‘Extremely Scary’: University of New Hampshire Students Survive Brussels Attacks

Three University of New Hampshire students in Brussels at the time of the attacks were not hurt, according to a school spokesperson.

Junior Danielle Lewis spoke with necn via Skype from her temporary home in Brussels while studying abroad.

She was inside the airport, exactly where the bombs exploded, just 24 hours earlier.

"I have been there and it is just very freaky," Lewis said.

The New Hampshire native lives less than an hour from the airport.

She says after the attacks, everyone felt vulnerable, unsure of who might be next.

"I was shocked," Lewis said. "I didn't expect it, I was very, very worried for Kelsey's family."

Kelsey Avey is Lewis's roommate.
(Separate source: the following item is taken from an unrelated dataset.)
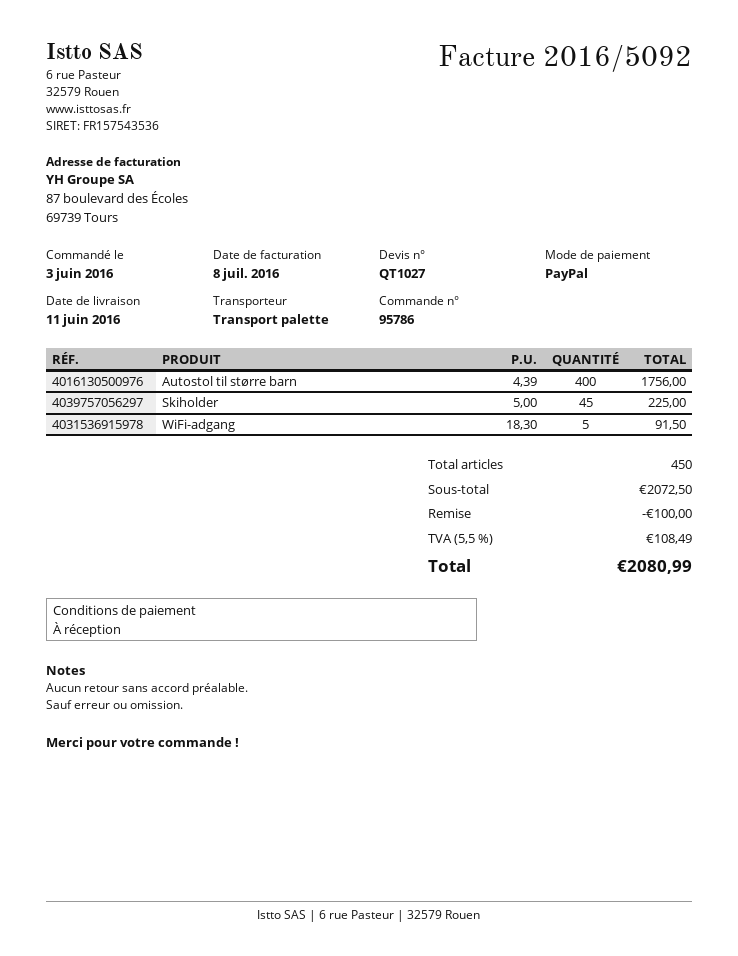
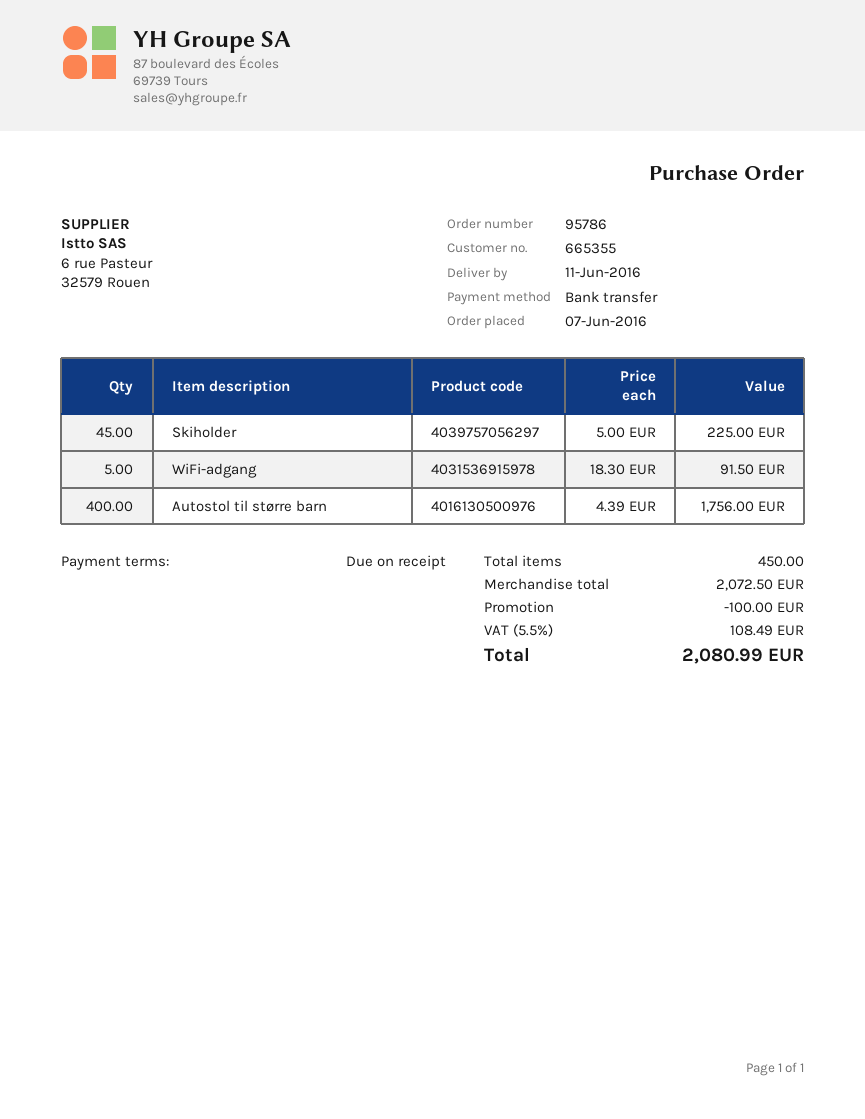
order date: 2016-06-03 -> 2016-06-07
payment method: PayPal -> bank transfer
She's from Michigan and also studying abroad.

"It was extremely scary, frightening, unbelievable," Avey said. "The difference that not even five minutes makes."
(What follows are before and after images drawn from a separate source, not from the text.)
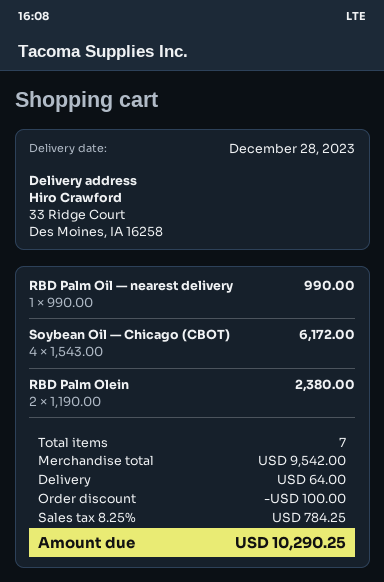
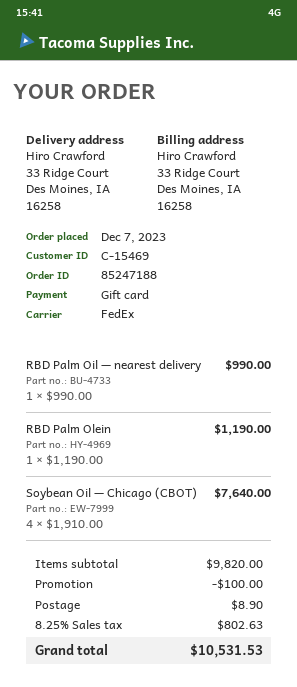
Soybean Oil — Chicago (CBOT): 4 x 1543.00 = 6172.00 -> 4 x 1910.00 = 7640.00
RBD Palm Olein: 2 x 1190.00 = 2380.00 -> 1 x 1190.00 = 1190.00
subtotal: 9542.00 -> 9820.00
shipping: 64.00 -> 8.90
tax: 8.25% = 784.25 -> 8.25% = 802.63
total: 10290.25 -> 10531.53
Avey's mom and aunt were catching a flight out of Brussels Tuesday morning. Her mom would have been in the exact spot of the blast, but something held her back.

"As they were walking in, my aunt dropped her suitcase, so she had gone back to help her," Avey explained.

That delayed them just enough that they felt the explosion, but didn't get hurt.

"They heard two extremely loud explosions and immediately it looked like confetti flying around them," Avey said. "There was a huge gust of wind and it blew them back."

Avey says they ran for their lives and when they were far enough outside the airport, they snapped a photo showing blown out windows and debris.

"I am extremely grateful and happy and lucky," Avey said Wednesday.

The two students will finish the semester in Brussels.

Lewis' dad, back home in Manchester, is proud of that decision.

"We know what happened in Boston - it could happen anywhere. It could happen here, in Manchester," Walter Lewis said. "We are not going to stop living our lives."

Lewis and Avey say changing plans out of fear would allow those responsible to claim victory, and they refuse to let that happen.

"I'm starting to love Brussels, and this isn't going to deter me," Lewis said.

The students say these are days of quiet reflection in Brussels. Their thoughts and prayers are with the victims and their families.